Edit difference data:
************

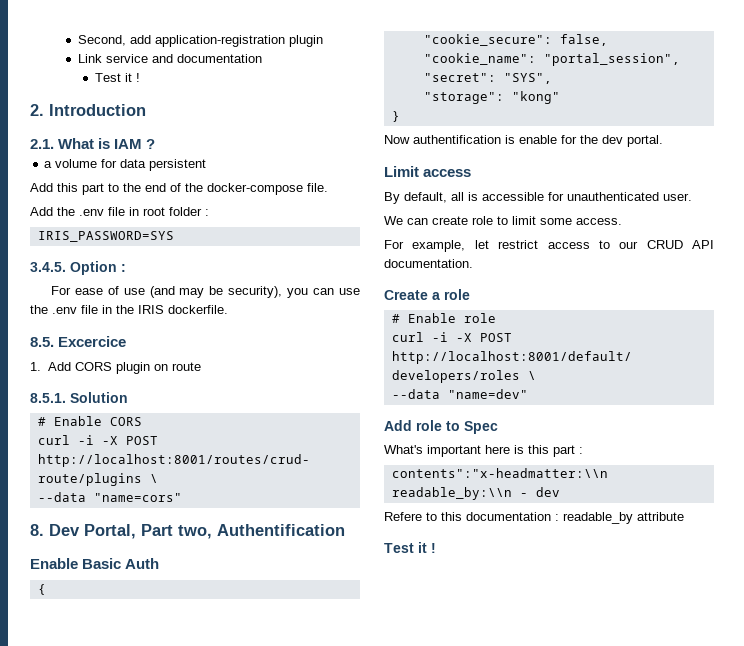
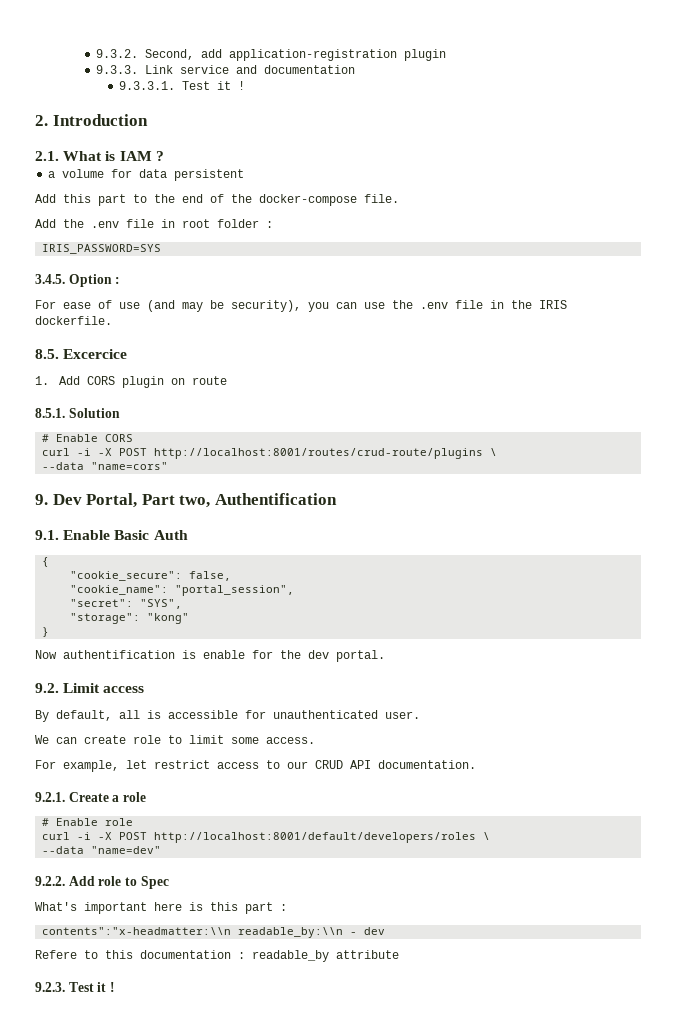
(77, 40) none -> [95,49,138,58] 9.3.2.
(323, 41) none -> [95,65,138,74] 9.3.3.
(262, 58) none -> [119,81,176,90] 9.3.3.1.
[30,524,44,536] 8. -> [35,494,48,505] 9.
(345, 530) none -> [35,530,59,540] 9.1.
(663, 141) none -> [35,683,59,693] 9.2.
(473, 263) none -> [35,792,65,802] 9.2.1.
(528, 394) none -> [35,876,65,886] 9.2.2.
(684, 516) none -> [35,982,65,992] 9.2.3.

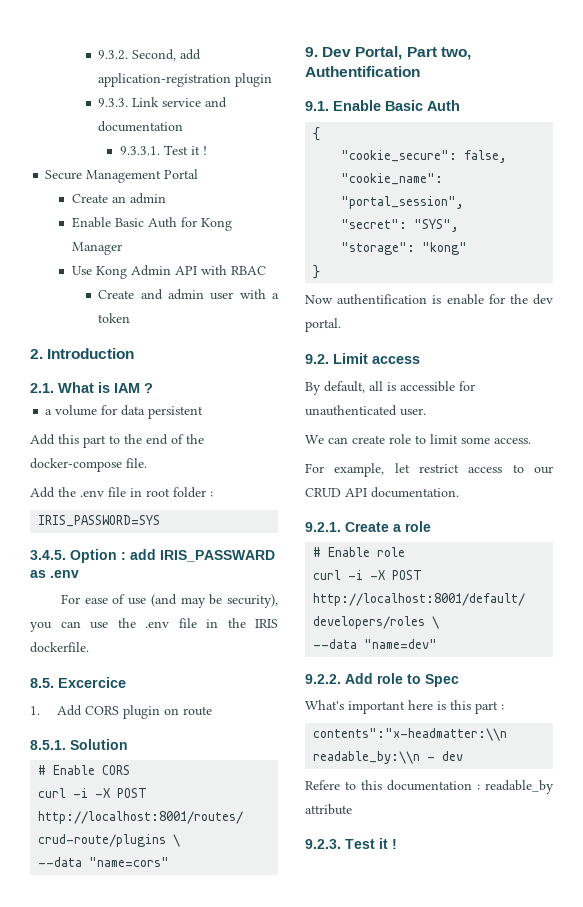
(246, 85) none -> [45,169,199,183] [71,193,166,204] [71,217,232,231] [71,242,122,255] [71,265,266,279] [98,289,280,300] [98,313,131,323] // Secure Management Portal // Create an admin // Enable Basic Auth for Kong Manager // Use Kong Admin API with RBAC // Create and admin user with a token
(121, 280) none -> [130,549,275,562] [30,570,79,578] add IRIS_PASSWARD as .env

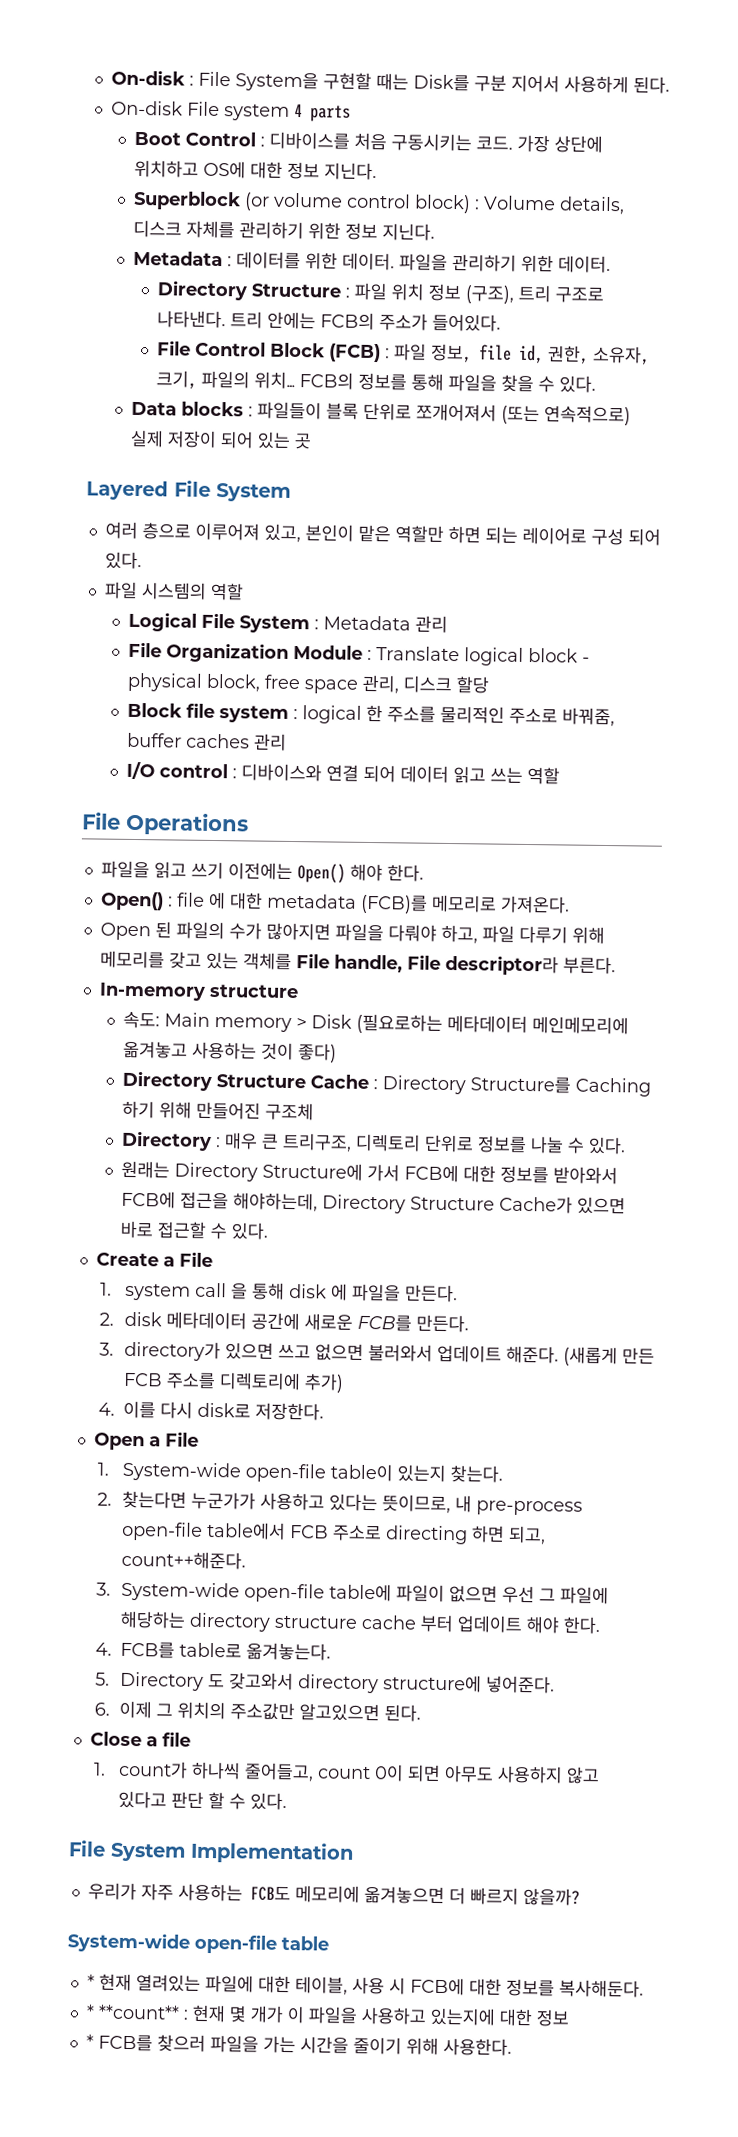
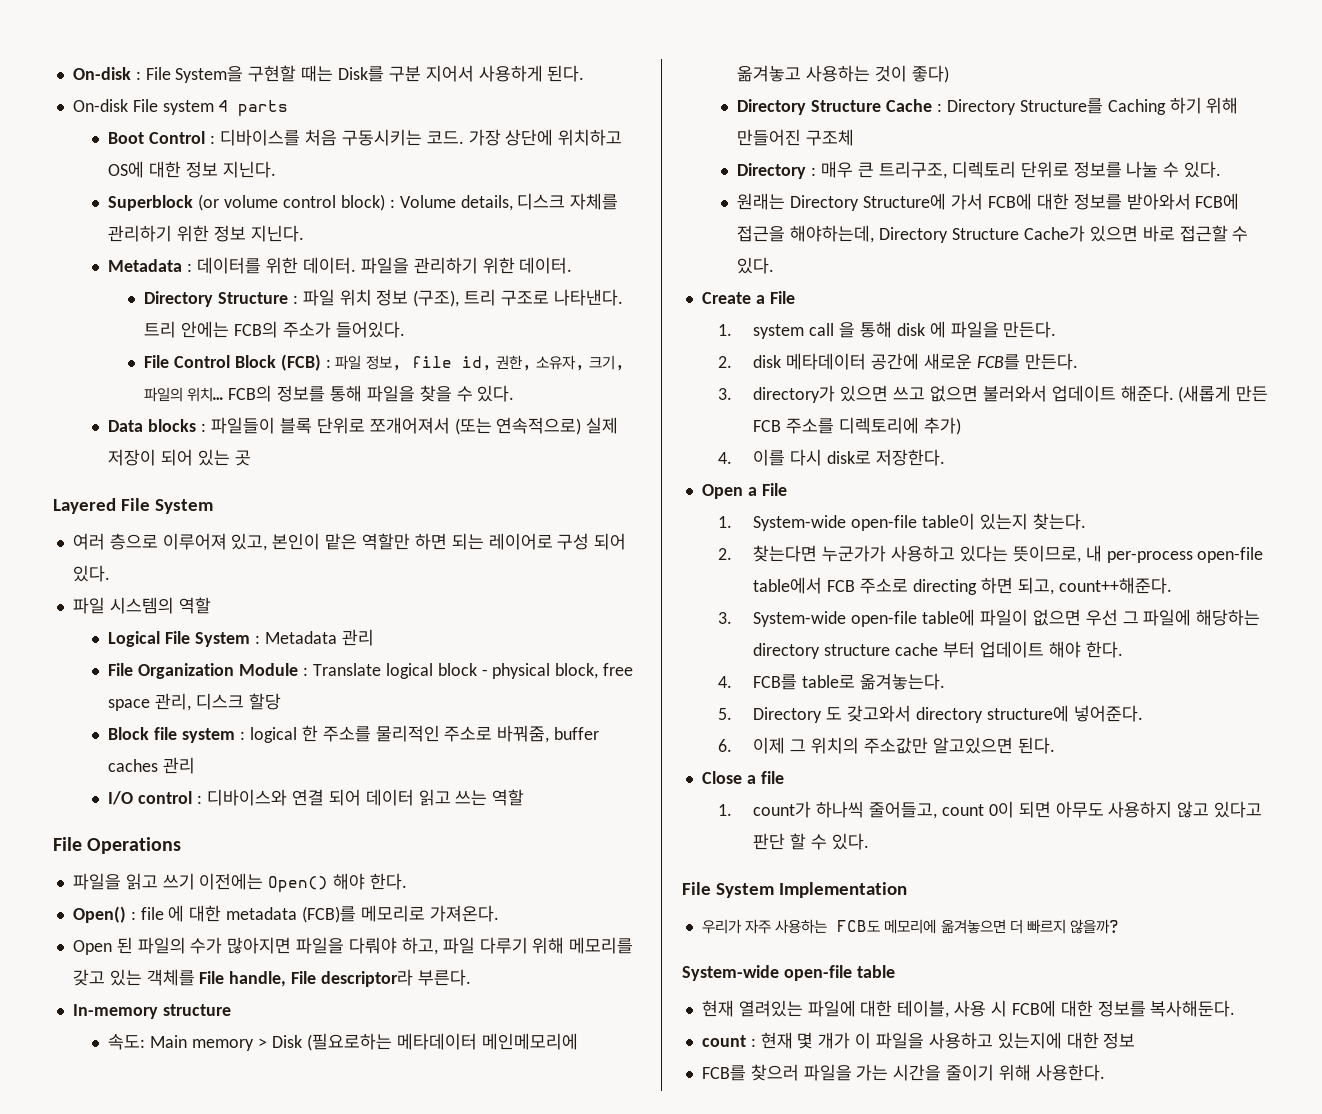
[475,1500,583,1516] pre-process -> [1106,551,1193,563] per-process
[86,1974,95,1989] * -> (895, 971) none
[85,2004,180,2020] * **count** -> [701,1035,746,1047] count
[85,2034,94,2049] * -> (1136, 1040) none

************

Write out the records once more, exactly as they stand, with no images.

Completed task:
(77, 40) none -> [95,49,138,58] 9.3.2.
(323, 41) none -> [95,65,138,74] 9.3.3.
(262, 58) none -> [119,81,176,90] 9.3.3.1.
[30,524,44,536] 8. -> [35,494,48,505] 9.
(345, 530) none -> [35,530,59,540] 9.1.
(663, 141) none -> [35,683,59,693] 9.2.
(473, 263) none -> [35,792,65,802] 9.2.1.
(528, 394) none -> [35,876,65,886] 9.2.2.
(684, 516) none -> [35,982,65,992] 9.2.3.

(246, 85) none -> [45,169,199,183] [71,193,166,204] [71,217,232,231] [71,242,122,255] [71,265,266,279] [98,289,280,300] [98,313,131,323] // Secure Management Portal // Create an admin // Enable Basic Auth for Kong Manager // Use Kong Admin API with RBAC // Create and admin user with a token
(121, 280) none -> [130,549,275,562] [30,570,79,578] add IRIS_PASSWARD as .env

[475,1500,583,1516] pre-process -> [1106,551,1193,563] per-process
[86,1974,95,1989] * -> (895, 971) none
[85,2004,180,2020] * **count** -> [701,1035,746,1047] count
[85,2034,94,2049] * -> (1136, 1040) none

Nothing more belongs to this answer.